Please use this button on your site for DigiLit Sunday posts

Please use this button on your site for DigiLit Sunday posts

 

Gratitude takes many forms.  Gratitude for my online community means writing a haiku-a-day in December.  Mary Lee posted the challenge, and Michelle is curating all the bloggers participating. We are all using #haikuforhealing.

haiku-clouds

 

I also feel gratitude for poetry and for authors who promote poetry in the classroom.

Poetry has the power to transform a classroom environment.  On Friday I went off the lesson plan path and shared a new book that I received at NCTE16 from Sylvia Vardell and Janet Wong, the partnership behind Poetry Friday anthologies.  Just You Wait is their latest anthology.  I love the new way this one is designed with a poem from an outside poet, a response poem from Janet, and a poem writing activity from Sylvia.  The subtitle reads  “A Poetry Friday Power Book”, and it certainly packed a good punch in my classroom.

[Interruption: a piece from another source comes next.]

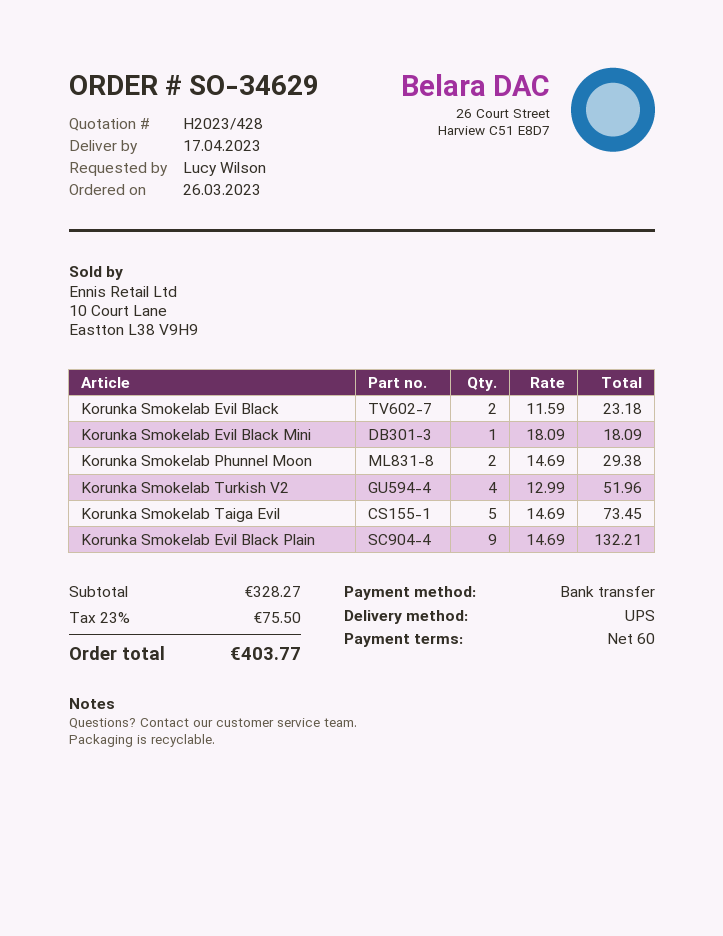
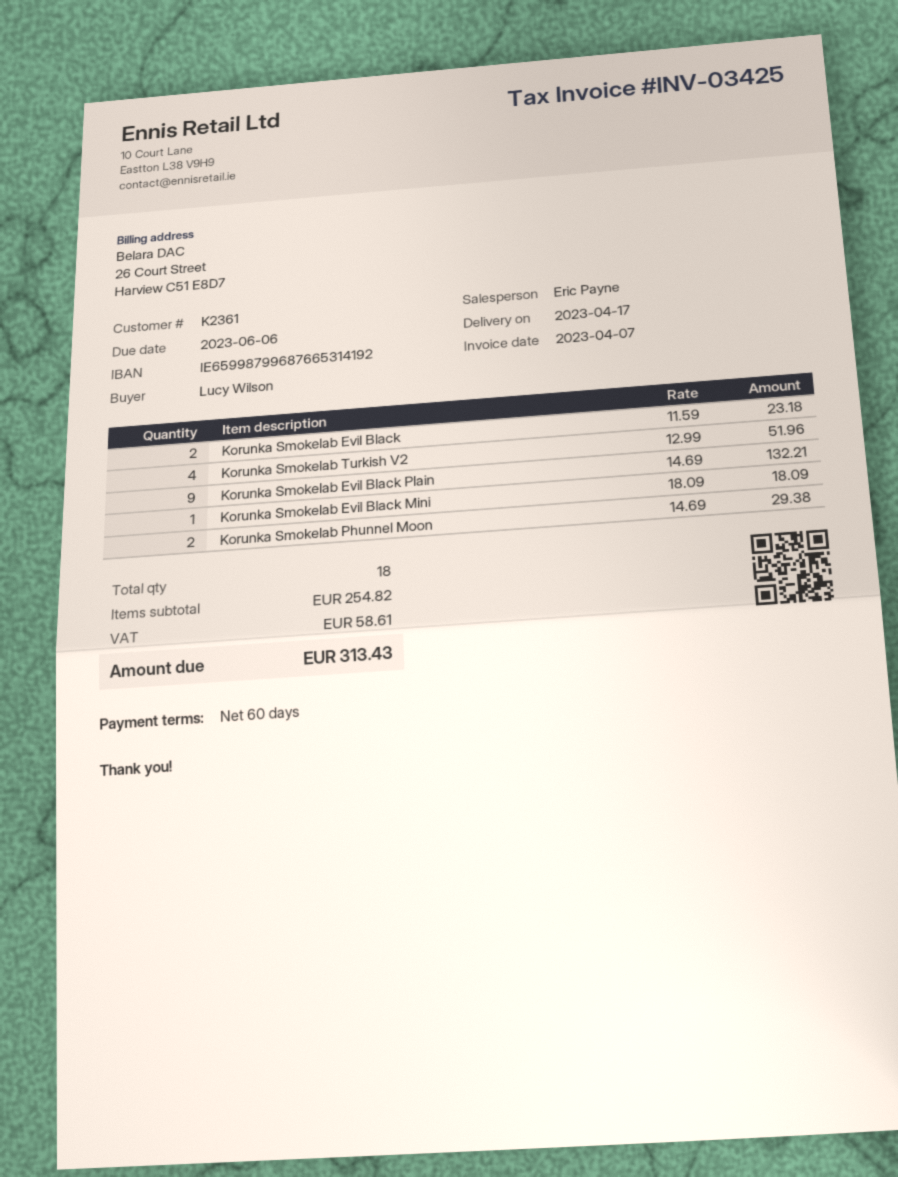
Korunka Smokelab Taiga Evil: 5 x 14.69 = 73.45 -> none
subtotal: 328.27 -> 254.82
tax: 75.50 -> 58.61
total: 403.77 -> 313.43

After showing my students a picture of Margarita Engle (by looking at her picture, we knew she was of a different race, but which one?), I read her poem “Who am I?”.  This poem speaks of the half Cuban she is and how there is no bubble on the form for being half.  I have bi-racial students, so we talked honestly about what this means.

We also discussed the mentor text poem and how the end is like a punch line that makes you think.  So my students and I wrote together using the form “Today I am someone who…” I could not have predicted the impact this exercise would have on my students.  They wrote from their hearts.  So much so that some do not want to share with the public, but they did feel safe enough to share with me and their classmates.  We were all moved.  And through connections and writing, we became closer, a stronger community of writers.

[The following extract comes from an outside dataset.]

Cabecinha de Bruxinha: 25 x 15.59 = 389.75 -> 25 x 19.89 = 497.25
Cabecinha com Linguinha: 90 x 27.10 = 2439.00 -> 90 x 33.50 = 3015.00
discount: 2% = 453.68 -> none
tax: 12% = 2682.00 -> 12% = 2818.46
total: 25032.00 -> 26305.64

Some posted their poems on our kidblog site for the public.  You can read them here. I emailed Sylvia and Janet, and they both graciously left comments. I can’t wait to share these on Monday. #Gratitude for digital spaces that allow this immediate and authentic feedback.

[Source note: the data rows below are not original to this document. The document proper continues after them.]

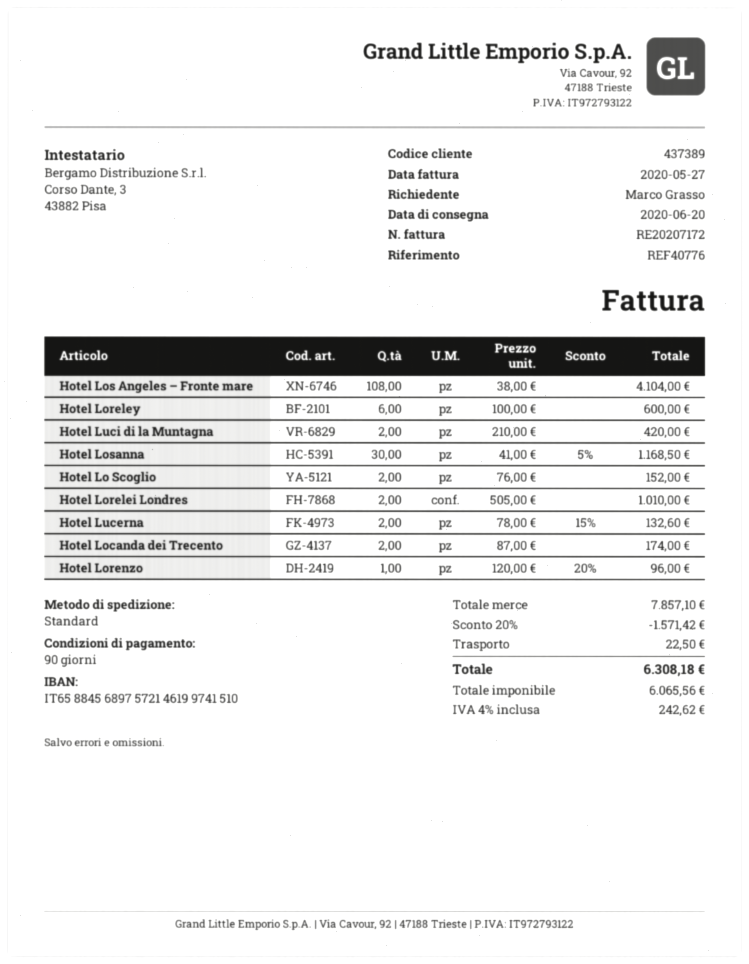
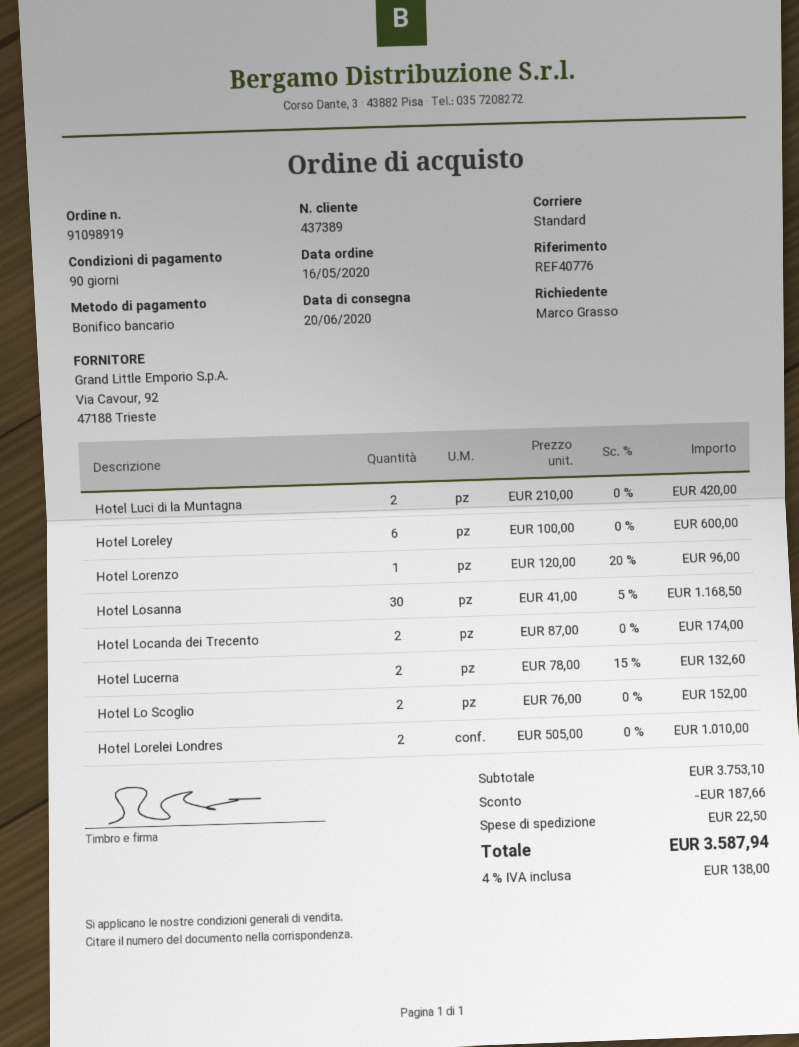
Hotel Los Angeles – Fronte mare: 108 x 38.00 = 4104.00 -> none
subtotal: 7857.10 -> 3753.10
discount: 1571.42 -> 187.66
tax: 4% = 242.62 -> 4% = 138.00
total: 6308.18 -> 3587.94

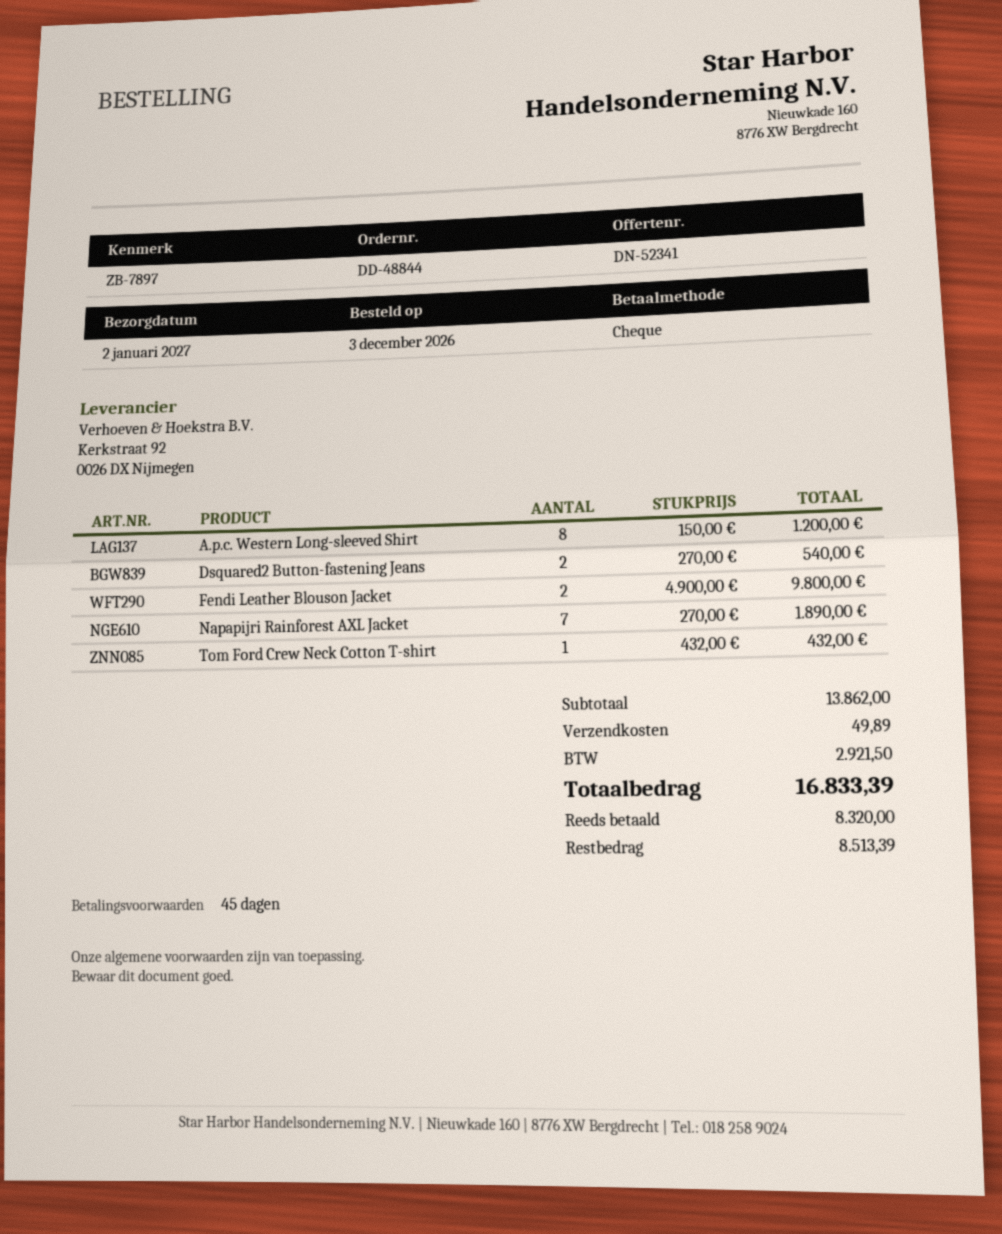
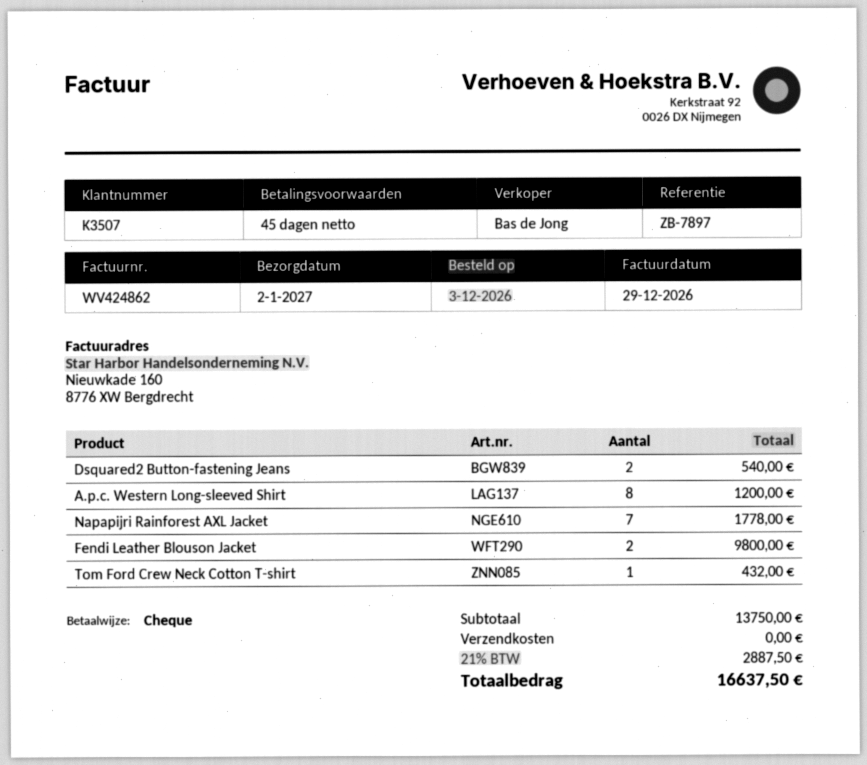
Napapijri Rainforest AXL Jacket: 7 for 1890.00 -> 7 for 1778.00
subtotal: 13862.00 -> 13750.00
shipping: 49.89 -> 0.00
tax: 2921.50 -> 2887.50
total: 16833.39 -> 16637.50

Erin handed me her poem and asked that I publish it on my blog.  She is bi-racial.  Her mother is from the Philippines.  She is determined to fight the stereotypes.

Poetry Friday: Stereotypes

by Erin

Today
I am
not just another stereotypical Asian
I’m someone who doesn’t want to be a doctor
I’m someone who isn’t just a goody-two-shoes
I’m not someone who thinks studying is more important than friends
I’m someone who doesn’t always make good grades
I’m someone who will never be just another Asian
I’m someone who will crush these stereotypes and others like it

I write alongside my students.  When I wrote this last line, little did I know how true it was.  My students find poems and express their hearts.

Today
I am
someone who welcomes toe tickles from my dog, Charlie
someone who froths milk for coffee every day
someone who looks at nature for inspiration
someone who finds poems hiding in her junk drawer
someone who finds poems in the hearts of children

— Margaret Simon

 

Please join the conversation today with your link.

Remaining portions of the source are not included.